Grève générale en Catalogne pour protester contre les violences policières. Trois cent mille personnes dans les rues de Barcelone. Avec une petite chanson.
C’est une brève vidéo faite le mardi 3 octobre vers midi. La foule écoute une chanson en catalan. Cette chanson, « L’Estaca » , a une sacrée histoire.
En 1968 Lluis Llach, vingt ans, compose une mélodie. Puis il écrit avec Aurélia de Capmany, une femme écrivain connue en Catalogne, le texte qui va dessus. La censure franquiste, d’ordinaire si sourcilleuse, ne comprend pas « L’Estaca » et autorise Llach à la chanter.
Dix-huit mois plus tard – la comprenette de Dame Anastasie souffre de constipation… – notre censeur réalise enfin que l’estaca, le pieu, c’est une métaphore pour le franquisme. Et interdit « L’Estaca » . Mais c’est trop tard : la petite chanson a déjà fait un petit bout de chemin dans les oreilles. La censure avec ses gros godillots assure une publicité, de dimensions bibliques, à la petite chanson d’un jeune chanteur presque inconnu.
Lluis Llach est finalement contraint à l’exil. Il vivra en France jusqu’à la mort du général Franco. [Le dictateur qui a renversé la République espagnole.] Et cet exil va lui aussi faire la promotion de la chanson.
« Segur que tomba, tomba, tomba ! C’est sûr qu’il tombe, tombe, tombe. » En catalan, comme dans les traductions en castillan, occitan ou français, les mots font corps avec la mélodie.
« L’Estaca » devient le symbole de l’oppression franquiste. Et devient un mythe. « L’Estaca » est traduite dans des dizaines de langues.
« L’Estaca » est chantée en Pologne au temps de Solidarność, en Hongrie quand on réhabilite Imre Nagy, en Allemagne quand on abat le mur de Berlin, en Roumanie quand on vire Ceaușescu, comme un peu partout en Amérique latine, comme à Marseille ou ailleurs lors des grèves dures.
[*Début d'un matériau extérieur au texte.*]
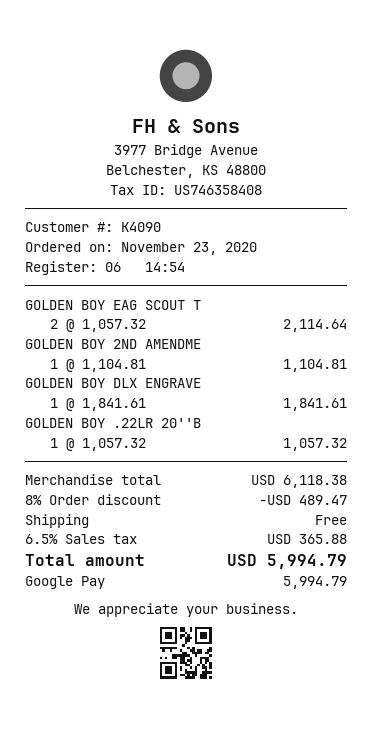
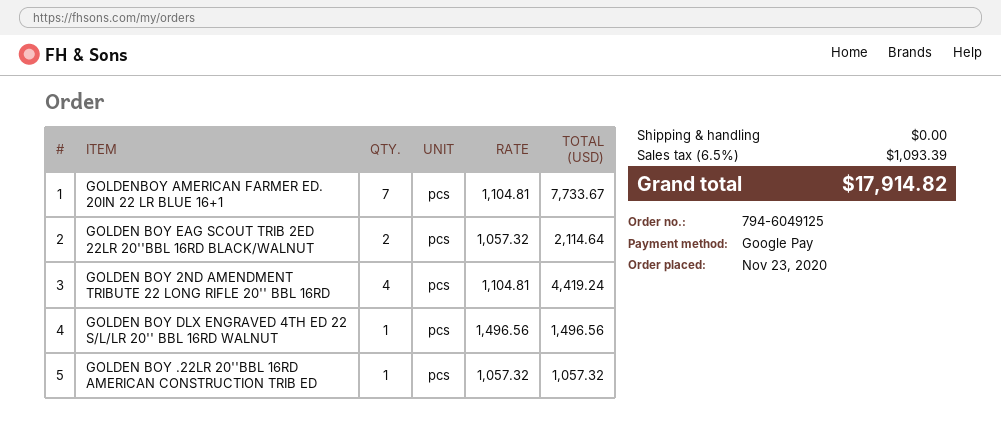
GOLDEN BOY 2ND AMENDME: 1 x 1104.81 = 1104.81 -> 4 x 1104.81 = 4419.24
GOLDEN BOY DLX ENGRAVE: 1 x 1841.61 = 1841.61 -> 1 x 1496.56 = 1496.56
GOLDENBOY AMERICAN FARMER ED. 20IN 22 LR BLUE 16+1: none -> 7 x 1104.81 = 7733.67
discount: 8% = 489.47 -> none
tax: 6.5% = 365.88 -> 6.5% = 1093.39
total: 5994.79 -> 17914.82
On chante « L’Estaca » en rock, en rap, en raï, en tsigano-guinguette, en punk énervé, avec toute la nostalgie slave, avec une guitare électrique, avec un cymbalum balkanique, à la salsa cubana ou mexicana. Des centaines d’interprètes reprennent cette petite chanson qui n’appartient plus à son chanteur.
« L’Estaca » devient LA chanson, le monument de la Catalogne, le symbole de la lutte contre le franquisme ou le totalitarisme. À Bordeaux ou à Toulouse, dans chaque ateneo republicano, [association culturelle et mémorielle des Républicains espagnols] comme partout en Catalogne, on fête la mort de Franco en chantant « L’Estaca » .
Quand la foule de Barcelone écoute et chante « L’Estaca » , elle nous rappelle aussi que la « transition démocratique » commence à se faire longuette. Franco est mort en 1975. Depuis quarante-et-un ans l’Espagne vit sous la monarchie [officiellement rétablie en 1974] qu’il a lui-même instituée pour lui succéder. Quarante-et-un ans que l’Espagne n’est pas encore redevenue une république ! Les Catalans manifestent quelque impatience… et ne sont pas seuls en Espagne si l’on en juge par la seule taille des manifestations de soutien à Madrid.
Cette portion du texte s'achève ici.